- _What is needed_
Only the lines from the one containing "shipping: none -> 28.90" through the last line of the data below belong in your answer, copied exactly and without pictures.

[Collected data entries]
- - - -

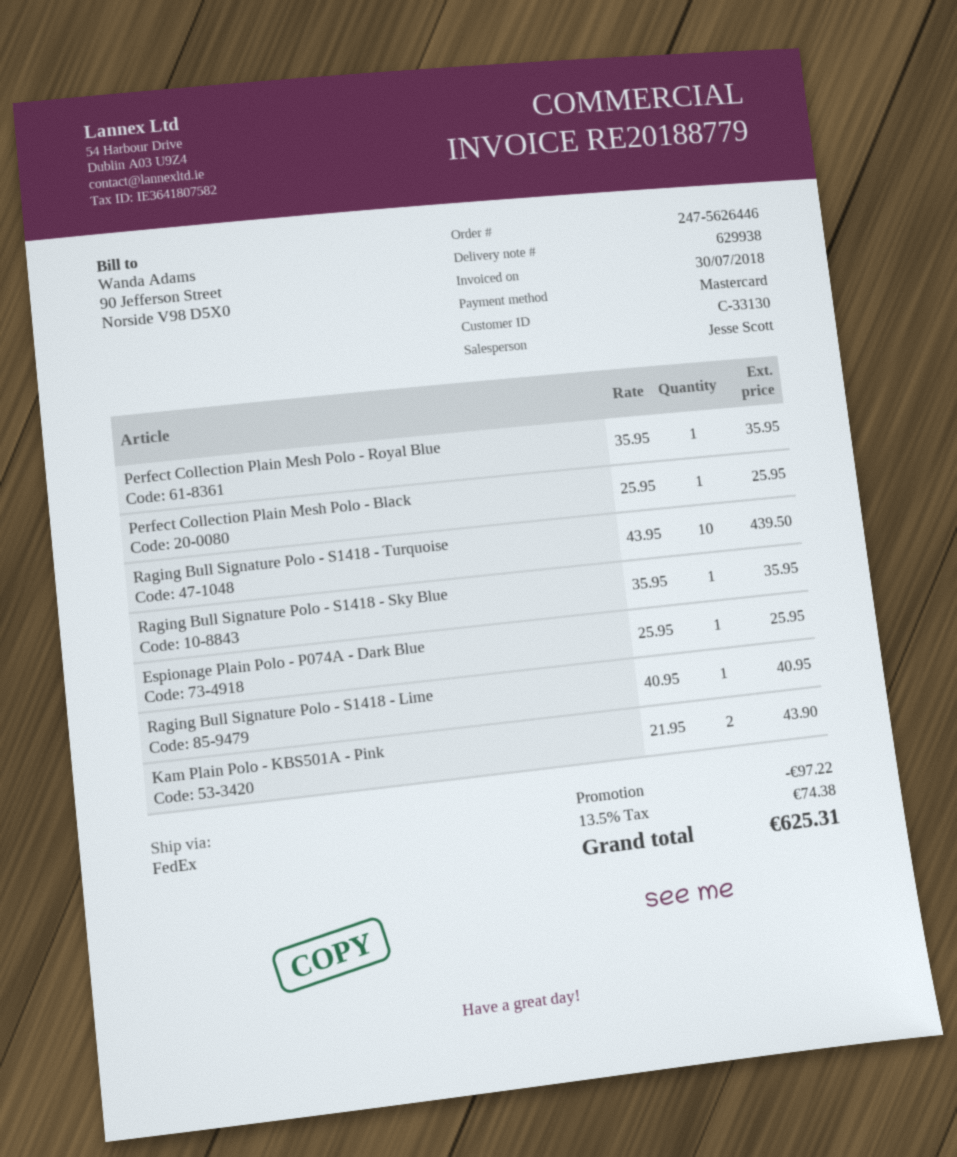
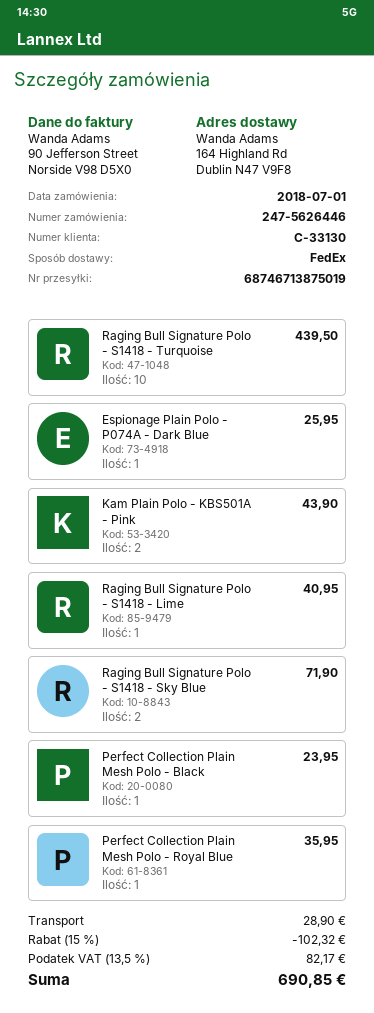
Perfect Collection Plain Mesh Polo - Black: 1 for 25.95 -> 1 for 23.95
Raging Bull Signature Polo - S1418 - Sky Blue: 1 for 35.95 -> 2 for 71.90
discount: 97.22 -> 102.32
shipping: none -> 28.90
tax: 13.5% = 74.38 -> 13.5% = 82.17
total: 625.31 -> 690.85

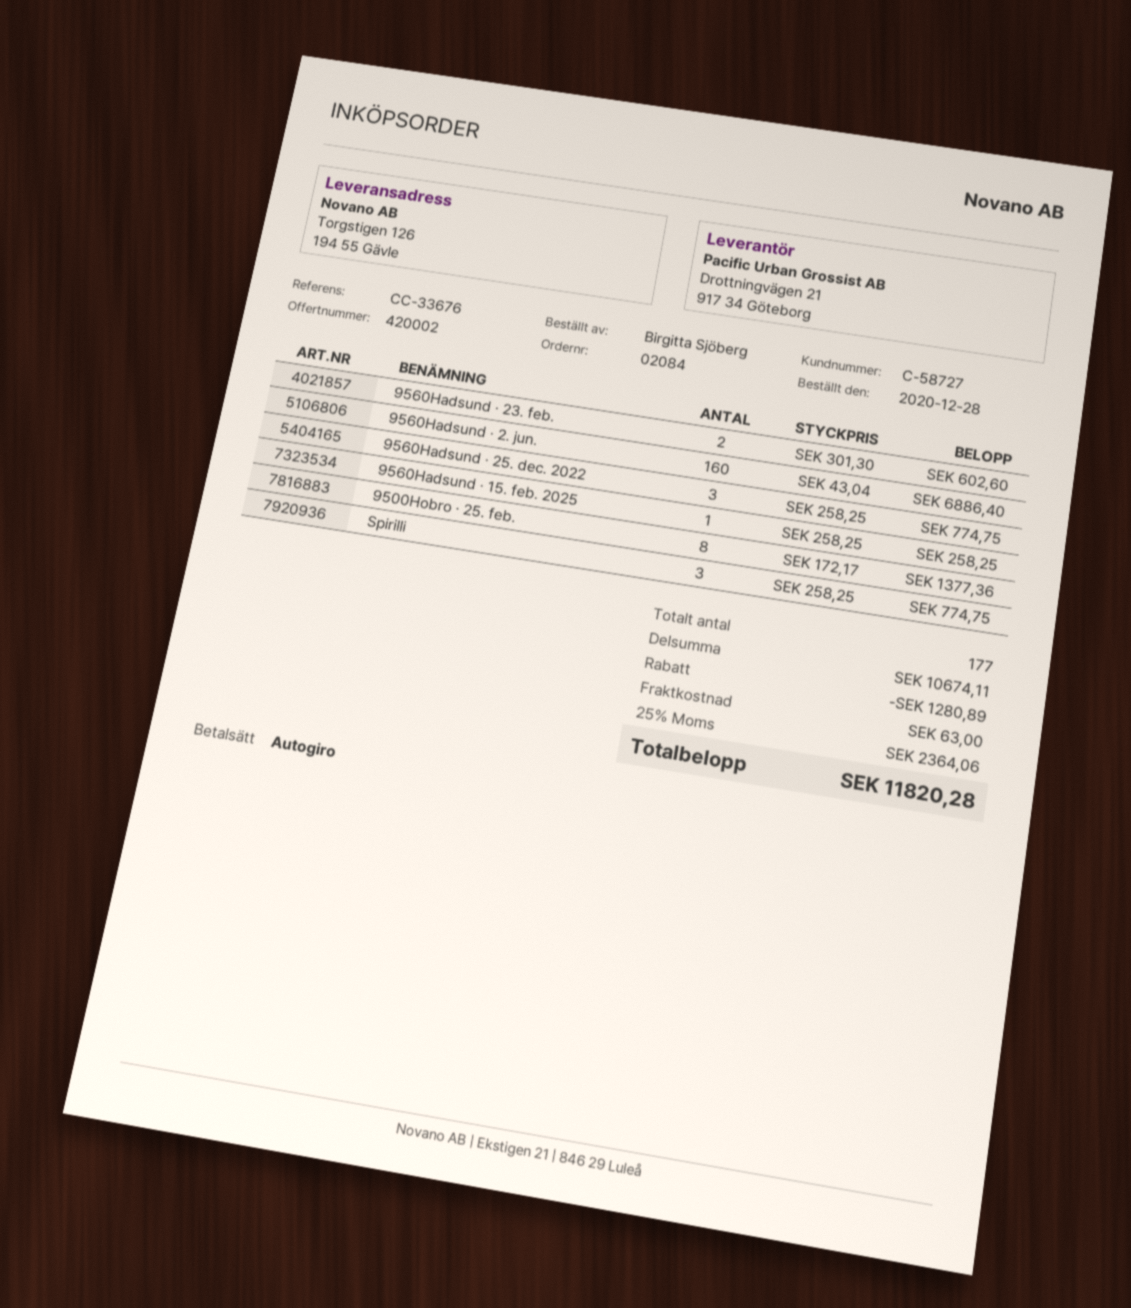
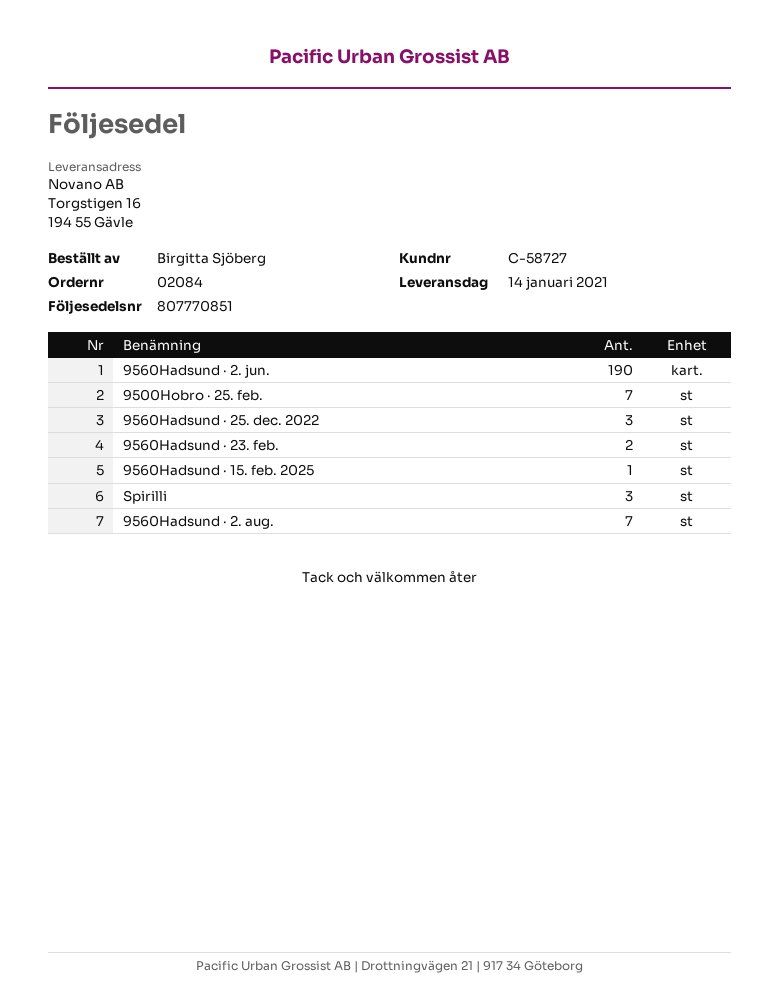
ship to: Torgstigen 126, 194 55 Gävle -> Torgstigen 16, 194 55 Gävle
9560Hadsund · 2. jun.: 160 -> 190
9500Hobro · 25. feb.: 8 -> 7
9560Hadsund · 2. aug.: none -> 7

- - - -

- _Your solution_
shipping: none -> 28.90
tax: 13.5% = 74.38 -> 13.5% = 82.17
total: 625.31 -> 690.85

ship to: Torgstigen 126, 194 55 Gävle -> Torgstigen 16, 194 55 Gävle
9560Hadsund · 2. jun.: 160 -> 190
9500Hobro · 25. feb.: 8 -> 7
9560Hadsund · 2. aug.: none -> 7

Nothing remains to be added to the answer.